> [About this exercise]: Search the data for the word "when" and copy every line that contains it.

> [Data records]:
■ ■ ■ ■ ■ ■ ■

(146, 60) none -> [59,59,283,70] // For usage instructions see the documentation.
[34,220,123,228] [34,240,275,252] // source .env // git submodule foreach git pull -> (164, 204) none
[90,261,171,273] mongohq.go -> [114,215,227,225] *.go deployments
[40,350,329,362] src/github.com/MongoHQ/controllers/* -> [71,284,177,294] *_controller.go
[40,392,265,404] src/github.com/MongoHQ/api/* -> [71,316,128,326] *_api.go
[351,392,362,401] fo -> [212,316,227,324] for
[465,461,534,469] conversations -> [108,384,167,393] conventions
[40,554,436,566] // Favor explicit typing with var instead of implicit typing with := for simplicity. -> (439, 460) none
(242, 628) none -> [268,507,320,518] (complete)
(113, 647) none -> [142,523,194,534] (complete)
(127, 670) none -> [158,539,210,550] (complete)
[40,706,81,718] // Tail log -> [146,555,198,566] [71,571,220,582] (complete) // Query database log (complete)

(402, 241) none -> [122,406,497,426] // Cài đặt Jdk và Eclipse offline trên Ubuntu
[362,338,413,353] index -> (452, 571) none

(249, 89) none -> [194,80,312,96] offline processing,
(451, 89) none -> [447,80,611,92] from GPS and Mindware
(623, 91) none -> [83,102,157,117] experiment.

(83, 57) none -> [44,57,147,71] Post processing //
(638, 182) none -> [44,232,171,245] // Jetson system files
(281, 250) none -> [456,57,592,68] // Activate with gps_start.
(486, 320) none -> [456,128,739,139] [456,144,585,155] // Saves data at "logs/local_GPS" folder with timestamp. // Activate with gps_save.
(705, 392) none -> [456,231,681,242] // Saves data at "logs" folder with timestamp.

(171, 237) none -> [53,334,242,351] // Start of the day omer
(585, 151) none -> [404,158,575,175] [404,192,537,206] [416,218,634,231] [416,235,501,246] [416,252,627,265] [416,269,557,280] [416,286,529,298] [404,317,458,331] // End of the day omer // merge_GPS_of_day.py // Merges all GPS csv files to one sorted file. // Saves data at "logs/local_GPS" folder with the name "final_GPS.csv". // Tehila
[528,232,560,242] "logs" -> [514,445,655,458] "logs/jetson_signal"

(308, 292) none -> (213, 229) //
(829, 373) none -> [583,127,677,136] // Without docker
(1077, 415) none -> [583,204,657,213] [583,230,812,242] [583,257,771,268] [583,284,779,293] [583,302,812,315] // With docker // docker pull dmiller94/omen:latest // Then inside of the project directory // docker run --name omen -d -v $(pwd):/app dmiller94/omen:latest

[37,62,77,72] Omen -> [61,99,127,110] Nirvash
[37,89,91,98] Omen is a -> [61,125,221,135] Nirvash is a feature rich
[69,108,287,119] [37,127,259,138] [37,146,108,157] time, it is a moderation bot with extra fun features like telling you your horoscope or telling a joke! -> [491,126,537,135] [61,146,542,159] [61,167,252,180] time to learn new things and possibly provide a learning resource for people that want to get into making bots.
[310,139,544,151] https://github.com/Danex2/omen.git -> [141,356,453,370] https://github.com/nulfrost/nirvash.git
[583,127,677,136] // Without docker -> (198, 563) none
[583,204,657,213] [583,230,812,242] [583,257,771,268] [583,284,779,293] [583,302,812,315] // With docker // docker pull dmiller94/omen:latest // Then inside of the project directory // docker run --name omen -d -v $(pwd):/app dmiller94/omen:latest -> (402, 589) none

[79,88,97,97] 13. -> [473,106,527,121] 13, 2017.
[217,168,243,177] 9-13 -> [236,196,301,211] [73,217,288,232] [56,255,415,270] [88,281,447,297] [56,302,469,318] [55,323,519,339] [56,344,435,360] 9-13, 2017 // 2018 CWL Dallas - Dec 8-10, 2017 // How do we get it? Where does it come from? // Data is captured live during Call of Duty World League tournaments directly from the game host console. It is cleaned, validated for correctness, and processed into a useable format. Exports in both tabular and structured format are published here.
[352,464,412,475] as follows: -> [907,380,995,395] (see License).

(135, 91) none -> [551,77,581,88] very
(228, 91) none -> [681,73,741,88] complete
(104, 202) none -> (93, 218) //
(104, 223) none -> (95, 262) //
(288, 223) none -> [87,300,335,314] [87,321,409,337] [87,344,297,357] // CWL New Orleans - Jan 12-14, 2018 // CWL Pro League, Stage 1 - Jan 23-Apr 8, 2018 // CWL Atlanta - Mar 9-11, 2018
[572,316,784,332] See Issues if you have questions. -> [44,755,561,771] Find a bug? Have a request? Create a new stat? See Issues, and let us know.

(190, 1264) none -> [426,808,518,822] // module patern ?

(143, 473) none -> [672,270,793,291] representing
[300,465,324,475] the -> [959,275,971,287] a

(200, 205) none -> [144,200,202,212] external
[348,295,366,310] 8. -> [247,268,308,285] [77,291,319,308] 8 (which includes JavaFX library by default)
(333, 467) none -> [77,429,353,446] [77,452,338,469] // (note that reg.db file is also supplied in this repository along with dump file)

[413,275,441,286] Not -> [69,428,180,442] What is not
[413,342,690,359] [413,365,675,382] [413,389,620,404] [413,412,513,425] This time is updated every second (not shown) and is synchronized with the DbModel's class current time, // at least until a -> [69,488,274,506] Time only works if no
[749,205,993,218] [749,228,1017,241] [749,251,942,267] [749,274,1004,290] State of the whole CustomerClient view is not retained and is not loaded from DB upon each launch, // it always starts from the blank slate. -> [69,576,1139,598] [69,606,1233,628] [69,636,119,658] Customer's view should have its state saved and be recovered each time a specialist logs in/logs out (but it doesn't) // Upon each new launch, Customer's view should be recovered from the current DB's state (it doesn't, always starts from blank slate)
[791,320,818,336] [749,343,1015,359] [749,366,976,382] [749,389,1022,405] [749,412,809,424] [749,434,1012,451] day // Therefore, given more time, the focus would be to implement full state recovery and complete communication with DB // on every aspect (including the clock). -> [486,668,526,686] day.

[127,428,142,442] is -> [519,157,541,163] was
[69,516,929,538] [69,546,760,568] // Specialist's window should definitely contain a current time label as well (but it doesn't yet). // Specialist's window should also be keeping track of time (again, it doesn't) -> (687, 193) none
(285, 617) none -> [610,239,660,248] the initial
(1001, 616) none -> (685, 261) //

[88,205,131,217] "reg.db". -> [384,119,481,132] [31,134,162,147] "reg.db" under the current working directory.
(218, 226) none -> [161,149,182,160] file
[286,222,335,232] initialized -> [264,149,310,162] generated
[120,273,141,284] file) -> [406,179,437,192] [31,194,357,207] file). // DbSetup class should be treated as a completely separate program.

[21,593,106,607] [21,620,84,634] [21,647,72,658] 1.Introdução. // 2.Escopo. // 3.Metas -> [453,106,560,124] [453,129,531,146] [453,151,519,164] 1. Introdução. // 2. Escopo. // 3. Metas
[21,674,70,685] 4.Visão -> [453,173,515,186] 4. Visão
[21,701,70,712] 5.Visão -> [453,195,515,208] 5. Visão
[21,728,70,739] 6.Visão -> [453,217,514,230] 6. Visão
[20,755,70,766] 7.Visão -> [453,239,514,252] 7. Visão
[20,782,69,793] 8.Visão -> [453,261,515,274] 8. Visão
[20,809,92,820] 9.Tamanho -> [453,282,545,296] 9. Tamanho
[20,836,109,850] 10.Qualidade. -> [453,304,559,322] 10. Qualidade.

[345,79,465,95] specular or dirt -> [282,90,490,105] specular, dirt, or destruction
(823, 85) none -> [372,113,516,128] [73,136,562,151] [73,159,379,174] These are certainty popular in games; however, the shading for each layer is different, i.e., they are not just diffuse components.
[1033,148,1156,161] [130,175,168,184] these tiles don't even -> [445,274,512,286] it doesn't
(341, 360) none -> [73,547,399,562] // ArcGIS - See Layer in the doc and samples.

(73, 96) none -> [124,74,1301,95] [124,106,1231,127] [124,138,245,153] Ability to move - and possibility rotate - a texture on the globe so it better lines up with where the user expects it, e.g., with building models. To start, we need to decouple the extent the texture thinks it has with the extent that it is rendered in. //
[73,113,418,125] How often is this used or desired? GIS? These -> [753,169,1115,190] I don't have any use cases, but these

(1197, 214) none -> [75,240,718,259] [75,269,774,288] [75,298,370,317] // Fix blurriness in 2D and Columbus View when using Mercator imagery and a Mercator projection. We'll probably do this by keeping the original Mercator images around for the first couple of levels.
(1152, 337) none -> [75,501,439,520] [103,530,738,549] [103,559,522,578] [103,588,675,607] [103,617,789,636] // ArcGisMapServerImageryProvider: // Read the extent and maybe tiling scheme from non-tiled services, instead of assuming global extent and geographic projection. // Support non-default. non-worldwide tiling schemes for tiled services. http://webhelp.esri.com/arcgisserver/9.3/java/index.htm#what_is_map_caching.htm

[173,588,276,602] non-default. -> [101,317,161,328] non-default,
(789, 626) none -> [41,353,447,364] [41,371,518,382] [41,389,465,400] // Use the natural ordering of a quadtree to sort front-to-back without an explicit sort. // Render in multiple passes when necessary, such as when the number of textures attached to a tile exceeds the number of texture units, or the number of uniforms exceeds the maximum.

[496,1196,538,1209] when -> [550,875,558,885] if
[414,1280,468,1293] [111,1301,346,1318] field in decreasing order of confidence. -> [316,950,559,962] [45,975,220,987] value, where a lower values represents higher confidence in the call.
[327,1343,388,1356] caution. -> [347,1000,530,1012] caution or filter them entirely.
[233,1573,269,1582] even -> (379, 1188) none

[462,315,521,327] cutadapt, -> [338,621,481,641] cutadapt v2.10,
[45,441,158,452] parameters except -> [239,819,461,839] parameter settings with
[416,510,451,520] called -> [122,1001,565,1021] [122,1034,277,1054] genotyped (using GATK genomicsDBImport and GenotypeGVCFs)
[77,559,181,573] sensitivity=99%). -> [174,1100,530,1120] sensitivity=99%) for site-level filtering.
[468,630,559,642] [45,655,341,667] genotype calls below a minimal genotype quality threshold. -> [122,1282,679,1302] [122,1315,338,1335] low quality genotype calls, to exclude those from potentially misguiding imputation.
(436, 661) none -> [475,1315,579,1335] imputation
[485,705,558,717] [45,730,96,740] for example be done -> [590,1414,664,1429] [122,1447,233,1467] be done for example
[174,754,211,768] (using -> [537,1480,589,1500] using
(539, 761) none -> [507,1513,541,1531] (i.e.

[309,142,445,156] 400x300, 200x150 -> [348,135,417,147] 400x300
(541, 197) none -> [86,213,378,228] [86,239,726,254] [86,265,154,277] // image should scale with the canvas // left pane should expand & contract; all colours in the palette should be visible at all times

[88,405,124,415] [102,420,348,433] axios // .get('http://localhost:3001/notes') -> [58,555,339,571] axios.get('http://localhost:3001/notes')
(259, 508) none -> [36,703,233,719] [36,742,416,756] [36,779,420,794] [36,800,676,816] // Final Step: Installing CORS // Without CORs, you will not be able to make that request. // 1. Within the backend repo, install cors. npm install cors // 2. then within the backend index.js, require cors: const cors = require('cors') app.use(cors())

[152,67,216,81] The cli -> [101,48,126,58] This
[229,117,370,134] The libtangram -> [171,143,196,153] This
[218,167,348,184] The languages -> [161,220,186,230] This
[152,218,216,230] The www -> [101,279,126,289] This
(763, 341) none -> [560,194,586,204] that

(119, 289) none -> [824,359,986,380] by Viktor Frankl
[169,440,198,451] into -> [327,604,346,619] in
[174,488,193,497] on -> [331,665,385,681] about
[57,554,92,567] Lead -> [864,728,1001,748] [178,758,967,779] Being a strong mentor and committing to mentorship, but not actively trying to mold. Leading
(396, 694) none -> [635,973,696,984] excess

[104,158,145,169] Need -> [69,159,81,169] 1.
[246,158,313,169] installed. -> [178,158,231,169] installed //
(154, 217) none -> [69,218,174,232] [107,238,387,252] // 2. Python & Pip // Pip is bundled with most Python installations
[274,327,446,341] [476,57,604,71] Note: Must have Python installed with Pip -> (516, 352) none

■ ■ ■ ■ ■ ■ ■

> [Answer to this exercise]:
(1197, 214) none -> [75,240,718,259] [75,269,774,288] [75,298,370,317] // Fix blurriness in 2D and Columbus View when using Mercator imagery and a Mercator projection. We'll probably do this by keeping the original Mercator images around for the first couple of levels.
(789, 626) none -> [41,353,447,364] [41,371,518,382] [41,389,465,400] // Use the natural ordering of a quadtree to sort front-to-back without an explicit sort. // Render in multiple passes when necessary, such as when the number of textures attached to a tile exceeds the number of texture units, or the number of uniforms exceeds the maximum.
[496,1196,538,1209] when -> [550,875,558,885] if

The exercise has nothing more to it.